Home of bad weather, coal mines, the planet’s longest place name and the leek, its strengths have never exactly been sung about from the peaks of Snowdonia.
Never ask for directions in Wales, Baldrick. You'll be washing spit out of your hair for a fortnight.
- Lord Edmund Blackadder
But all that has changed in the last few weeks.
The Old Land of My Fathers has become a new land of their footballers.
A generation after the country’s golden era of Ryan Giggs, Mark Hughes, Ian Rush and Neville Southall, a team of two genuine superstars and nine other willing support acts has taken the country to previously unchartered heights.
Coming into the European soccer championships in France, many experts experts expected Wales to finish in the same position it sat alphabetically among the 24 countries.
But the team emerged from a tricky group as the competition’s leading scorers and faced the widely-anointed next big thing in world soccer, Belgium.
Boasting Eden Hazard, Thibaut Courtois, Kevin De Bruyne, Romelu Lukaku and the magnificently-coiffured Marouane Fellaini, Belgium is the top-ranked FIFA nation at the tournament although the fact that world champion Germany is also there shows how truly dysfunctional FIFA is.
How ironic it was that within sight of its western border with France, Belgium was undone by a move inspired from beyond its eastern border in the Netherlands.
Wales striker Hal Robson-Kanu produced a game-deciding moment of skill forever associated with, and indeed named after, Johan Cruyff, thus providing the perfect tribute to the Dutchman, who died four months ago.
Wales rely heavily on the planet’s most expensive footballer, Gareth Bale, whose £86 million transfer fee equates to $146.5 million (admittedly with a post-Brexit conversion rate).
While his better publicised Real Madrid clubmate Cristiano Ronaldo has failed to score from 34 free-kicks at major tournaments, Bale found the net from his first two at Euro 2016.
The two Galacticos are destined to meet in Wednesday’s first semi-final in Lyon.
Ronaldo’s Portugal has stumbled through without winning a game in normal time, courtesy of three group stage draws, a penalty shoot-out and an extra-time breakaway late winner.

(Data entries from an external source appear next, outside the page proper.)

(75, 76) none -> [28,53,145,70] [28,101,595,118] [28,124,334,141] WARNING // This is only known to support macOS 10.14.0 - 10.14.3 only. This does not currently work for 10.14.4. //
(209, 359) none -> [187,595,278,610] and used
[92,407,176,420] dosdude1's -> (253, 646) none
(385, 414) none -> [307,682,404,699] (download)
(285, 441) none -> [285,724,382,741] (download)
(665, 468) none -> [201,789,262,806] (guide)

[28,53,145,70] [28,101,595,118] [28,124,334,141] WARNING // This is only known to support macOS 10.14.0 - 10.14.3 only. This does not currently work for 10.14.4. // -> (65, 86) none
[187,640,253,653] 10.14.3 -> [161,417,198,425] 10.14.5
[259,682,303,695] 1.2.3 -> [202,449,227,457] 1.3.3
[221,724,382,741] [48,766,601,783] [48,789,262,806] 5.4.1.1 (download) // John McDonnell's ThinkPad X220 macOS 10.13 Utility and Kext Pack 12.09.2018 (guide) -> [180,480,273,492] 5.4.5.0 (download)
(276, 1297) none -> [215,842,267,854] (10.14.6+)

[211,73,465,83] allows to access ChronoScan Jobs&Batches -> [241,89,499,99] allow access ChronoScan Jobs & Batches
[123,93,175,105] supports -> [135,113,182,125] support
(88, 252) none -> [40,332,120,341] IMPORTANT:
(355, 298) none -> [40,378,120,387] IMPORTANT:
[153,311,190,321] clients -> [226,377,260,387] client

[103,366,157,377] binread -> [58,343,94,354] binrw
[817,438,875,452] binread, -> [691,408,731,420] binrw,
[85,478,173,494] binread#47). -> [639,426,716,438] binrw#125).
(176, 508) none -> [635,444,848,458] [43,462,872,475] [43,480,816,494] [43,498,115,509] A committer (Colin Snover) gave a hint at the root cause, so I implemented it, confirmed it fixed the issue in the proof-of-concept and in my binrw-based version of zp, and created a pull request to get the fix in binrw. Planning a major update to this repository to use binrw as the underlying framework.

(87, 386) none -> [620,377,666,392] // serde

If Euro 2016 was a Harry Potter story, Wales is the undoubted hero, Iceland is Hermione, the romantic interest, and Portugal the sinister and untrustworthy Draco Malfoy.
Meanwhile, lurking ominously in the background, France and Germany represent not one but two Voldemorts, the seemingly indestructible foes whose names shall not be mentioned.
Until the host nation took its foot off the pedal against Iceland on Monday (understandable when you’re 4-0 up at half-time), the only goals either nation had conceded were penalties _ just three in nearly 10 games.
Only one of the two stand-out teams in the tournament can make the final, as they will meet in Thursday’s second semi-final.
In the quarter-final, Germany played Italy, a country it had beaten just eight times in 33 attempts, losing three major semi-finals and the 1982 World Cup final in the process.
The word nemesis does not do justice to Italy’s spell over the Germans. More of an Achilles leg than heel.
But on a bizarre day when another undisputed world champion Novak Djokovic went out of Wimbledon, Germany avoided the same fate by being marginally less bad at taking penalties.
The cricket World Cup could learn a lot from this.
While that sport’s powerbrokers, in their own self-interests, have sought to eliminate smaller nations, European soccer has embraced the idea, expanding this competition to the benefit of all.
Leading the way have been Wales, home of the dragon, and Iceland, Arctic home of the world’s most northerly capital. Surely the ultimate fire and ice combination.
So when Ireland beat England at the 2011 cricket World Cup, the sport’s establishment grimaces, but when Iceland beat England at Euro 2016, the sport’s establishment rejoices.
Meanwhile, in the unlikely event of losing interest in the action, Euro 16 provides plenty for anybody who shares the enjoyment of wordplay, capped by the irony of a commentator praising the mobility of Italian striker Immobile.